The buying spree was triggered by news that FAT is actively negotiating with TransAsia's debtor banks over reorganizing TransAsia into "FAT United Airlines" and hiring at least 1,000 TransAsia employees.

Nevertheless, whether the rally will be only a flash in the pan remains to be seen, as the Taiwan Stock Exchange Corp. (TWSE) will hold a board of directors meeting Tuesday, Dec. 20 to deliberate on TransAsia's delisting. Debtor banks have reportedly shown little interest in reorganizing TransAsia.

Nevertheless, Chairman Lee Ruey-tsang of the Financial Supervisory Commission (FSC) said at a Legislative Yuan Finance Committee session that regardless of whether TransAsia is eventually be reorganized, the firm's listing on the local stock market would "surely be terminated."

FAT Integration Plan

If the TWSE's board of directors approves the delisting of TransAsia shares, the company will be officially delisted from the local bourse after the end of a 40-day observation period, Lee said.

Lee said the FSC would be glad to see the positive development of the FAT's integration plan, as it would help address TransAsia's issues.

But he also noted that FAT should first submit the plan to the CAA for approval, adding that the FSC can render necessary assistance if required by the CAA.
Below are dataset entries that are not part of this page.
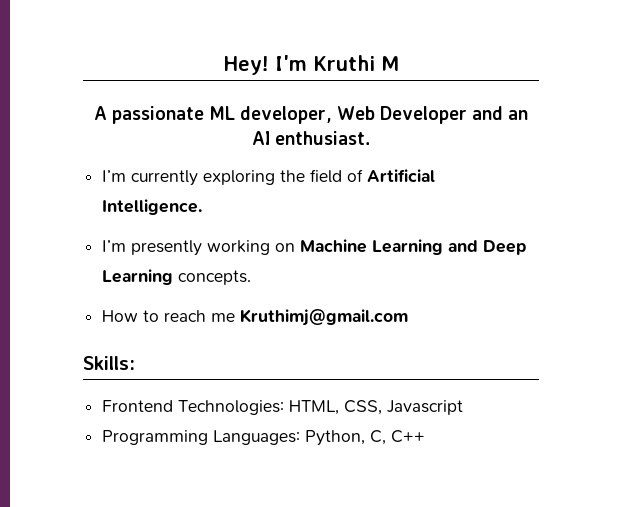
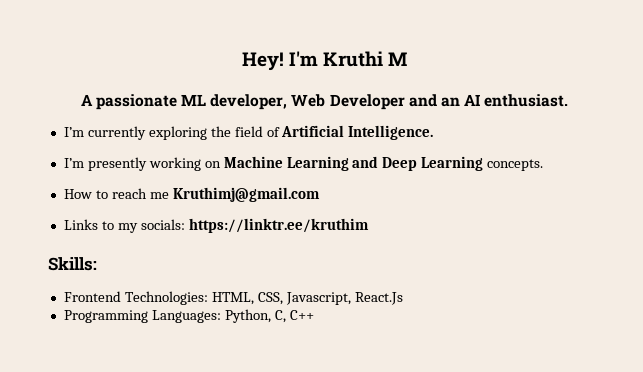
(409, 317) none -> [63,218,369,233] // Links to my socials: https://linktr.ee/kruthim
[387,400,464,415] Javascript -> [285,292,403,305] Javascript, React.Js

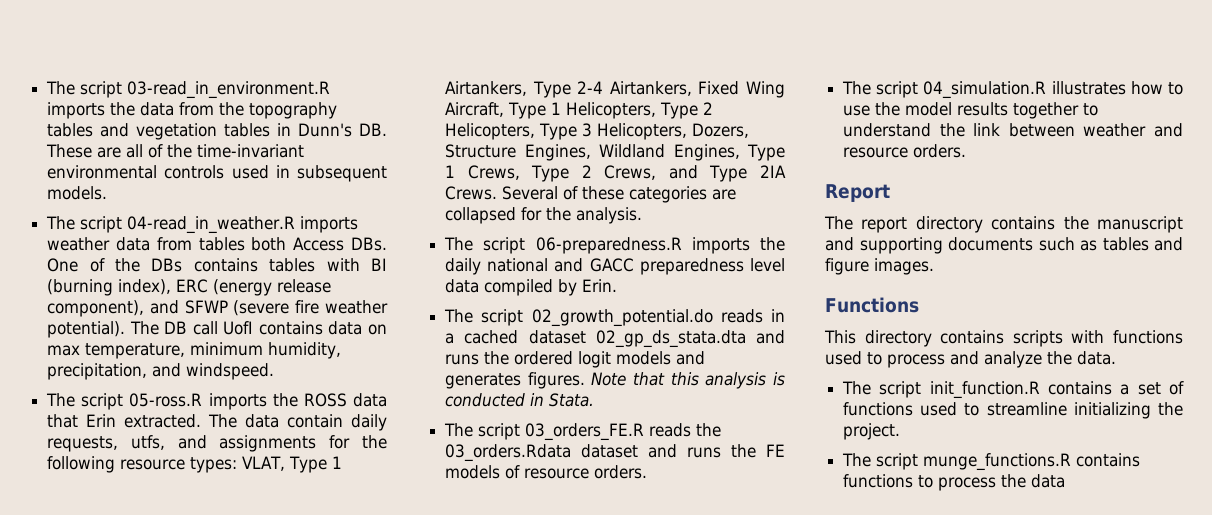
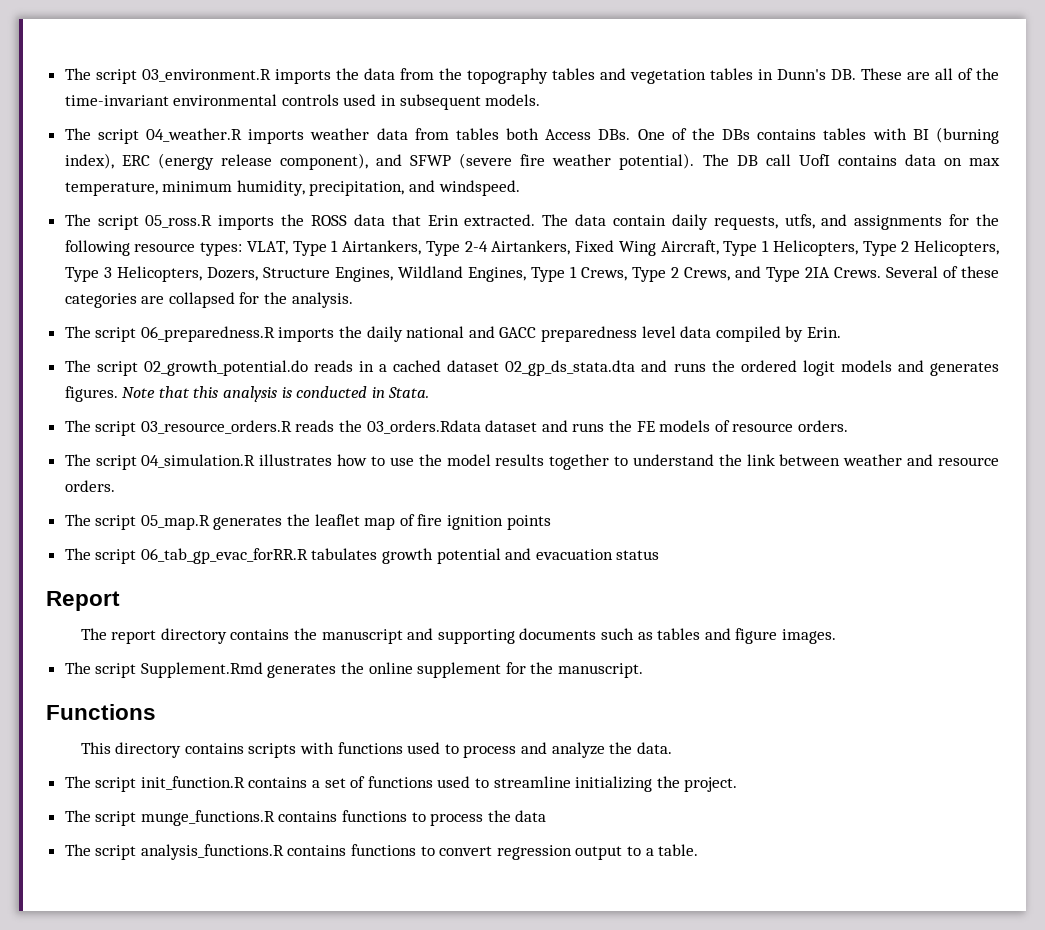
[46,81,331,99] The script 03-read_in_environment.R -> [64,68,271,84] The script 03_environment.R
[127,216,296,234] 04-read_in_weather.R -> [146,128,243,142] 04_weather.R
[129,393,203,407] 05-ross.R -> [145,215,213,228] 05_ross.R
[535,237,682,254] 06-preparedness.R -> [140,326,275,342] 06_preparedness.R
[525,423,645,441] 03_orders_FE.R -> [140,420,292,434] 03_resource_orders.R
(967, 151) none -> [64,514,551,530] [64,548,660,564] // The script 05_map.R generates the leaflet map of fire ignition points // The script 06_tab_gp_evac_forRR.R tabulates growth potential and evacuation status
(934, 266) none -> [64,662,644,678] // The script Supplement.Rmd generates the online supplement for the manuscript.
(1066, 481) none -> [64,844,699,860] // The script analysis_functions.R contains functions to convert regression output to a table.

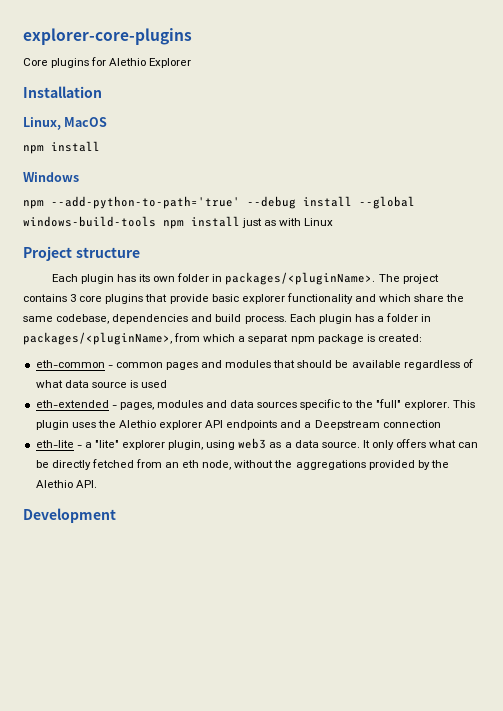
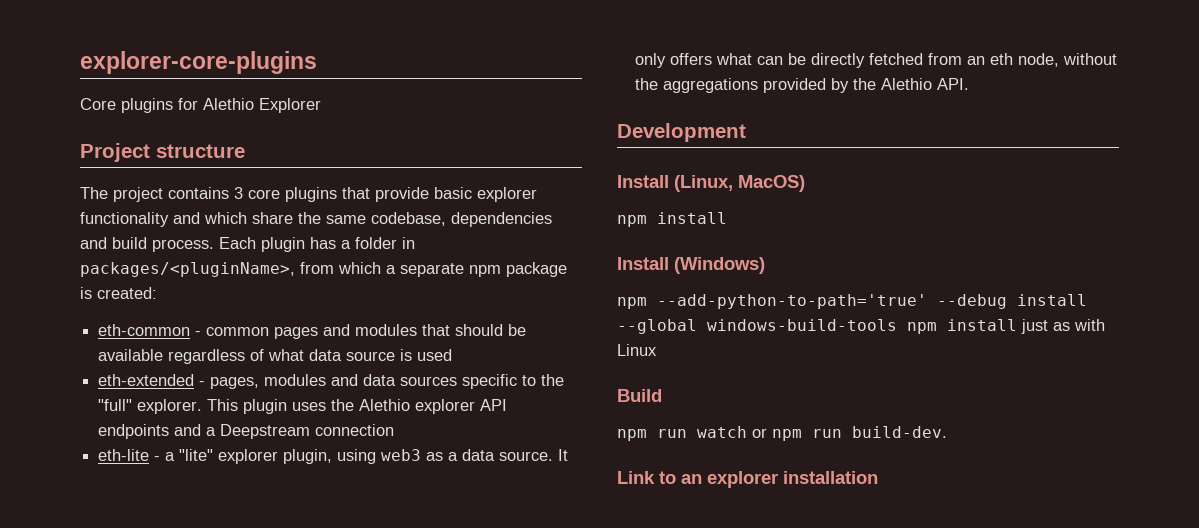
[23,86,102,98] [23,117,108,130] [23,141,100,154] [23,172,79,182] [23,196,415,209] [23,216,334,229] [23,246,140,261] [51,272,376,285] Installation // Linux, MacOS // npm install // Windows // npm --add-python-to-path='true' --debug install --global windows-build-tools npm install just as with Linux // Project structure // Each plugin has its own folder in packages/<pluginName>. -> [80,143,245,162] Project structure //
[248,334,289,344] separat -> [400,263,464,277] separate
(116, 515) none -> [617,175,805,192] [617,212,727,227] [617,257,765,274] [617,294,1087,309] [617,319,1105,334] [617,344,657,356] [617,389,662,402] [617,426,947,441] [617,471,878,488] // Install (Linux, MacOS) // npm install // Install (Windows) // npm --add-python-to-path='true' --debug install --global windows-build-tools npm install just as with Linux // Build // npm run watch or npm run build-dev. // Link to an explorer installation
When asked to comment on the bank's apparent reluctance to accept FAT's plan, Lee said further negotiations could be carried out between both sides. But whether the plan is confirmed by FAT remained to be seen, and it was therefore too early to assess whether the plan was feasible, Lee said.

No Comment from Transportation Minister

Transportation Minister Hochen Dan (賀陳旦) said he is in no position to say whether he supported FAT's plan to seek reorganization of TransAsia. "It's inappropriate for me to make any comment on the individual assets management case, as the comment would be easily mistaken for my evaluation on an individual company."

Hochen continued that what mattered now for his ministry was to better safeguard the service interests of airline passengers and the redistribution and management of TransAsia's flight routes.

The minister said that corporate reorganization involved specific legal procedures, adding that his ministry is willing to allow pluralistic opportunities for TransAsia issues to be tackled.